» **EXERCISE INSTRUCTIONS**: A word-for-word copy of the listing is needed. Retype it in full.

» **SUPPLIED MATERIAL**:
☆ ☆ ☆ ☆ ☆

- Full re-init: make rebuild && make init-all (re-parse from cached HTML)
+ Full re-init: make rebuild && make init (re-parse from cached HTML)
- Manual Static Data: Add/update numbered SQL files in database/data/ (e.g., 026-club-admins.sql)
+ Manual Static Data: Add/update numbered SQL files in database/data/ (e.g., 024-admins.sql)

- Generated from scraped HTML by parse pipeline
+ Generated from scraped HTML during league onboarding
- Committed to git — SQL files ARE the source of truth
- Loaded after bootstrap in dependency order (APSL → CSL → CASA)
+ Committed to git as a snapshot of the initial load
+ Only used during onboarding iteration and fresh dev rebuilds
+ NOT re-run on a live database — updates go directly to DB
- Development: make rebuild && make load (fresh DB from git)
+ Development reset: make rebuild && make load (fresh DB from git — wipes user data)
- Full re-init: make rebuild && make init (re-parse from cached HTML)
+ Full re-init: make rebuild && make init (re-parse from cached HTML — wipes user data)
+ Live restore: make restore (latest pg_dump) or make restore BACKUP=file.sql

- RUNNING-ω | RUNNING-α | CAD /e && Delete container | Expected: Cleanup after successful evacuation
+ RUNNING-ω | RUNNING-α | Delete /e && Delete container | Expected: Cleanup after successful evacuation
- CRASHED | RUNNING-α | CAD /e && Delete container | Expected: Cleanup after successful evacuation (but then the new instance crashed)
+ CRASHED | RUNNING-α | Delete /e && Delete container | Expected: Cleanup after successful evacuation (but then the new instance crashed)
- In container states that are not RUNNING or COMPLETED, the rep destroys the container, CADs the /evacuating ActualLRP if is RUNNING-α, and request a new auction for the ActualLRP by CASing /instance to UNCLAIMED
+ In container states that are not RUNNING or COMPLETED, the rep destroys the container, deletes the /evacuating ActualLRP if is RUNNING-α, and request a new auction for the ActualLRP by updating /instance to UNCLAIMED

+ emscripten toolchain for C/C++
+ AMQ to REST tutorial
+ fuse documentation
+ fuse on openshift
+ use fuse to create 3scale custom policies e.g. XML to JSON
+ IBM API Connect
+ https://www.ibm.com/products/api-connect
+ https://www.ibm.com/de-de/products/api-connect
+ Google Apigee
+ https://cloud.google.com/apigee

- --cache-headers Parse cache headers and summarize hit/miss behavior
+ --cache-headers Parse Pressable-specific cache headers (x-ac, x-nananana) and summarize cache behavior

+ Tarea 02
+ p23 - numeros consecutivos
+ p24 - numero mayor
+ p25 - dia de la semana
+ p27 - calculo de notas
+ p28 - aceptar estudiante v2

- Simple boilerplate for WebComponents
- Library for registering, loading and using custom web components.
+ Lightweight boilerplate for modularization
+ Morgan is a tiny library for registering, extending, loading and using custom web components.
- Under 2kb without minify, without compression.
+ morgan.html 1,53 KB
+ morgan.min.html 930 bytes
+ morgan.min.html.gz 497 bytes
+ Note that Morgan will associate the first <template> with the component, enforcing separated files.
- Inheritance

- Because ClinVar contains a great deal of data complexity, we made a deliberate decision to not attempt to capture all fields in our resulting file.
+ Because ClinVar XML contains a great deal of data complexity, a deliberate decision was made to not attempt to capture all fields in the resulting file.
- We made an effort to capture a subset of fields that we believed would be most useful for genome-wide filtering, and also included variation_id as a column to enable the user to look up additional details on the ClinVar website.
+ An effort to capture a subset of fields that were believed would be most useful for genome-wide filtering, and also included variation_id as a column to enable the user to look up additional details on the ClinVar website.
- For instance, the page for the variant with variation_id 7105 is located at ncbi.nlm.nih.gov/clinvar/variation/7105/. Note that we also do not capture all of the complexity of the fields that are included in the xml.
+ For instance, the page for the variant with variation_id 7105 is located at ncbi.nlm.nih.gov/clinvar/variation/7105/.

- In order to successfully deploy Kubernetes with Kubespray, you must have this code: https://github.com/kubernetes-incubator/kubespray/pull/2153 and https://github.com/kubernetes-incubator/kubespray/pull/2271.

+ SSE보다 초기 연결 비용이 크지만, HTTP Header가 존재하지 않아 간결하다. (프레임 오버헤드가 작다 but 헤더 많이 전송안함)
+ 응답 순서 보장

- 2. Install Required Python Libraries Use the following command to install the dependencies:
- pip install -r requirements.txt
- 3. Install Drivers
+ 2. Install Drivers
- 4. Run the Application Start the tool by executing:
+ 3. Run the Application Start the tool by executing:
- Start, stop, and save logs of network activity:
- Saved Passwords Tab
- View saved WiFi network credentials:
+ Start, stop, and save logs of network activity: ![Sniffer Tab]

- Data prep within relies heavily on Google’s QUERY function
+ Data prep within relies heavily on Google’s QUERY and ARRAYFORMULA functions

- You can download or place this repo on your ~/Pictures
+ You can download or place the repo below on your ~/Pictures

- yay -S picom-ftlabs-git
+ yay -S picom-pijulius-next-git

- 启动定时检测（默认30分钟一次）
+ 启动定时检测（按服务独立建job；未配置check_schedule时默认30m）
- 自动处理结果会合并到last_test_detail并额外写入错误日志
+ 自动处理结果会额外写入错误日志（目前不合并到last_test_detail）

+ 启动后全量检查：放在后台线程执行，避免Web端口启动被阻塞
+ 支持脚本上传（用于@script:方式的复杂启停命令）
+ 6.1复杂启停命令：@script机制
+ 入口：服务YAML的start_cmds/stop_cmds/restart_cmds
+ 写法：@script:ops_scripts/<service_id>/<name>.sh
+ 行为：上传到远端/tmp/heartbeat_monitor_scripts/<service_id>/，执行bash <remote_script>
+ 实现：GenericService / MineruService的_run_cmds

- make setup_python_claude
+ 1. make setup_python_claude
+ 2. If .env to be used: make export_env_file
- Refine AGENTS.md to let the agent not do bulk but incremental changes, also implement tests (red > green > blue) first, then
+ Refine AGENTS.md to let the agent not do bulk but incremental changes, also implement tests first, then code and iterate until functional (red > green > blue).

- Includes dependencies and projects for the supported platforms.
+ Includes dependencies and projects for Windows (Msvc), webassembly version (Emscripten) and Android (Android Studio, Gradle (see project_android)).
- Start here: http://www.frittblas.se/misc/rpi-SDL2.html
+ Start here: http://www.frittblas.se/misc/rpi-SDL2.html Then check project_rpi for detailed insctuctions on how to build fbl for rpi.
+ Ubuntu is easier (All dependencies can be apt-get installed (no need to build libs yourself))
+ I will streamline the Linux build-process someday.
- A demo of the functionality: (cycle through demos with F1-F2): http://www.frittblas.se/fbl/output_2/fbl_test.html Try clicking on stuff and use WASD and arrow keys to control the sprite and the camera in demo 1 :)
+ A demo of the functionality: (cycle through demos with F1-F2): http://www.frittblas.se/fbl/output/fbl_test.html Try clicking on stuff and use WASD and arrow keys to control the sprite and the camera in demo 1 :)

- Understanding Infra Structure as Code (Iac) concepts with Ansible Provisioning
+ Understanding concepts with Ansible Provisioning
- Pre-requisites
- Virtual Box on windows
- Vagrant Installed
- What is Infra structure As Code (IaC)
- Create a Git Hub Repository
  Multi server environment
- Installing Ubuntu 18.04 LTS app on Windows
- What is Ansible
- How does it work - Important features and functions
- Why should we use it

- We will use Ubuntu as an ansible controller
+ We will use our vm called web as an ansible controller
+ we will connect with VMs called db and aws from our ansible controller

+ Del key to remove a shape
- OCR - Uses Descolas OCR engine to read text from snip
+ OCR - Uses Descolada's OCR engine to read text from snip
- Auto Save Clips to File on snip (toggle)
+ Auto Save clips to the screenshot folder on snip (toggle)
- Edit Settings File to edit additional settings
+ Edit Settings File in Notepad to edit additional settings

☆ ☆ ☆ ☆ ☆

» **COMPLETED EXERCISE**:
- Full re-init: make rebuild && make init-all (re-parse from cached HTML)
+ Full re-init: make rebuild && make init (re-parse from cached HTML)
- Manual Static Data: Add/update numbered SQL files in database/data/ (e.g., 026-club-admins.sql)
+ Manual Static Data: Add/update numbered SQL files in database/data/ (e.g., 024-admins.sql)

- Generated from scraped HTML by parse pipeline
+ Generated from scraped HTML during league onboarding
- Committed to git — SQL files ARE the source of truth
- Loaded after bootstrap in dependency order (APSL → CSL → CASA)
+ Committed to git as a snapshot of the initial load
+ Only used during onboarding iteration and fresh dev rebuilds
+ NOT re-run on a live database — updates go directly to DB
- Development: make rebuild && make load (fresh DB from git)
+ Development reset: make rebuild && make load (fresh DB from git — wipes user data)
- Full re-init: make rebuild && make init (re-parse from cached HTML)
+ Full re-init: make rebuild && make init (re-parse from cached HTML — wipes user data)
+ Live restore: make restore (latest pg_dump) or make restore BACKUP=file.sql

- RUNNING-ω | RUNNING-α | CAD /e && Delete container | Expected: Cleanup after successful evacuation
+ RUNNING-ω | RUNNING-α | Delete /e && Delete container | Expected: Cleanup after successful evacuation
- CRASHED | RUNNING-α | CAD /e && Delete container | Expected: Cleanup after successful evacuation (but then the new instance crashed)
+ CRASHED | RUNNING-α | Delete /e && Delete container | Expected: Cleanup after successful evacuation (but then the new instance crashed)
- In container states that are not RUNNING or COMPLETED, the rep destroys the container, CADs the /evacuating ActualLRP if is RUNNING-α, and request a new auction for the ActualLRP by CASing /instance to UNCLAIMED
+ In container states that are not RUNNING or COMPLETED, the rep destroys the container, deletes the /evacuating ActualLRP if is RUNNING-α, and request a new auction for the ActualLRP by updating /instance to UNCLAIMED

+ emscripten toolchain for C/C++
+ AMQ to REST tutorial
+ fuse documentation
+ fuse on openshift
+ use fuse to create 3scale custom policies e.g. XML to JSON
+ IBM API Connect
+ https://www.ibm.com/products/api-connect
+ https://www.ibm.com/de-de/products/api-connect
+ Google Apigee
+ https://cloud.google.com/apigee

- --cache-headers Parse cache headers and summarize hit/miss behavior
+ --cache-headers Parse Pressable-specific cache headers (x-ac, x-nananana) and summarize cache behavior

+ Tarea 02
+ p23 - numeros consecutivos
+ p24 - numero mayor
+ p25 - dia de la semana
+ p27 - calculo de notas
+ p28 - aceptar estudiante v2

- Simple boilerplate for WebComponents
- Library for registering, loading and using custom web components.
+ Lightweight boilerplate for modularization
+ Morgan is a tiny library for registering, extending, loading and using custom web components.
- Under 2kb without minify, without compression.
+ morgan.html 1,53 KB
+ morgan.min.html 930 bytes
+ morgan.min.html.gz 497 bytes
+ Note that Morgan will associate the first <template> with the component, enforcing separated files.
- Inheritance

- Because ClinVar contains a great deal of data complexity, we made a deliberate decision to not attempt to capture all fields in our resulting file.
+ Because ClinVar XML contains a great deal of data complexity, a deliberate decision was made to not attempt to capture all fields in the resulting file.
- We made an effort to capture a subset of fields that we believed would be most useful for genome-wide filtering, and also included variation_id as a column to enable the user to look up additional details on the ClinVar website.
+ An effort to capture a subset of fields that were believed would be most useful for genome-wide filtering, and also included variation_id as a column to enable the user to look up additional details on the ClinVar website.
- For instance, the page for the variant with variation_id 7105 is located at ncbi.nlm.nih.gov/clinvar/variation/7105/. Note that we also do not capture all of the complexity of the fields that are included in the xml.
+ For instance, the page for the variant with variation_id 7105 is located at ncbi.nlm.nih.gov/clinvar/variation/7105/.

- In order to successfully deploy Kubernetes with Kubespray, you must have this code: https://github.com/kubernetes-incubator/kubespray/pull/2153 and https://github.com/kubernetes-incubator/kubespray/pull/2271.

+ SSE보다 초기 연결 비용이 크지만, HTTP Header가 존재하지 않아 간결하다. (프레임 오버헤드가 작다 but 헤더 많이 전송안함)
+ 응답 순서 보장

- 2. Install Required Python Libraries Use the following command to install the dependencies:
- pip install -r requirements.txt
- 3. Install Drivers
+ 2. Install Drivers
- 4. Run the Application Start the tool by executing:
+ 3. Run the Application Start the tool by executing:
- Start, stop, and save logs of network activity:
- Saved Passwords Tab
- View saved WiFi network credentials:
+ Start, stop, and save logs of network activity: ![Sniffer Tab]

- Data prep within relies heavily on Google’s QUERY function
+ Data prep within relies heavily on Google’s QUERY and ARRAYFORMULA functions

- You can download or place this repo on your ~/Pictures
+ You can download or place the repo below on your ~/Pictures

- yay -S picom-ftlabs-git
+ yay -S picom-pijulius-next-git

- 启动定时检测（默认30分钟一次）
+ 启动定时检测（按服务独立建job；未配置check_schedule时默认30m）
- 自动处理结果会合并到last_test_detail并额外写入错误日志
+ 自动处理结果会额外写入错误日志（目前不合并到last_test_detail）

+ 启动后全量检查：放在后台线程执行，避免Web端口启动被阻塞
+ 支持脚本上传（用于@script:方式的复杂启停命令）
+ 6.1复杂启停命令：@script机制
+ 入口：服务YAML的start_cmds/stop_cmds/restart_cmds
+ 写法：@script:ops_scripts/<service_id>/<name>.sh
+ 行为：上传到远端/tmp/heartbeat_monitor_scripts/<service_id>/，执行bash <remote_script>
+ 实现：GenericService / MineruService的_run_cmds

- make setup_python_claude
+ 1. make setup_python_claude
+ 2. If .env to be used: make export_env_file
- Refine AGENTS.md to let the agent not do bulk but incremental changes, also implement tests (red > green > blue) first, then
+ Refine AGENTS.md to let the agent not do bulk but incremental changes, also implement tests first, then code and iterate until functional (red > green > blue).

- Includes dependencies and projects for the supported platforms.
+ Includes dependencies and projects for Windows (Msvc), webassembly version (Emscripten) and Android (Android Studio, Gradle (see project_android)).
- Start here: http://www.frittblas.se/misc/rpi-SDL2.html
+ Start here: http://www.frittblas.se/misc/rpi-SDL2.html Then check project_rpi for detailed insctuctions on how to build fbl for rpi.
+ Ubuntu is easier (All dependencies can be apt-get installed (no need to build libs yourself))
+ I will streamline the Linux build-process someday.
- A demo of the functionality: (cycle through demos with F1-F2): http://www.frittblas.se/fbl/output_2/fbl_test.html Try clicking on stuff and use WASD and arrow keys to control the sprite and the camera in demo 1 :)
+ A demo of the functionality: (cycle through demos with F1-F2): http://www.frittblas.se/fbl/output/fbl_test.html Try clicking on stuff and use WASD and arrow keys to control the sprite and the camera in demo 1 :)

- Understanding Infra Structure as Code (Iac) concepts with Ansible Provisioning
+ Understanding concepts with Ansible Provisioning
- Pre-requisites
- Virtual Box on windows
- Vagrant Installed
- What is Infra structure As Code (IaC)
- Create a Git Hub Repository
  Multi server environment
- Installing Ubuntu 18.04 LTS app on Windows
- What is Ansible
- How does it work - Important features and functions
- Why should we use it

- We will use Ubuntu as an ansible controller
+ We will use our vm called web as an ansible controller
+ we will connect with VMs called db and aws from our ansible controller

+ Del key to remove a shape
- OCR - Uses Descolas OCR engine to read text from snip
+ OCR - Uses Descolada's OCR engine to read text from snip
- Auto Save Clips to File on snip (toggle)
+ Auto Save clips to the screenshot folder on snip (toggle)
- Edit Settings File to edit additional settings
+ Edit Settings File in Notepad to edit additional settings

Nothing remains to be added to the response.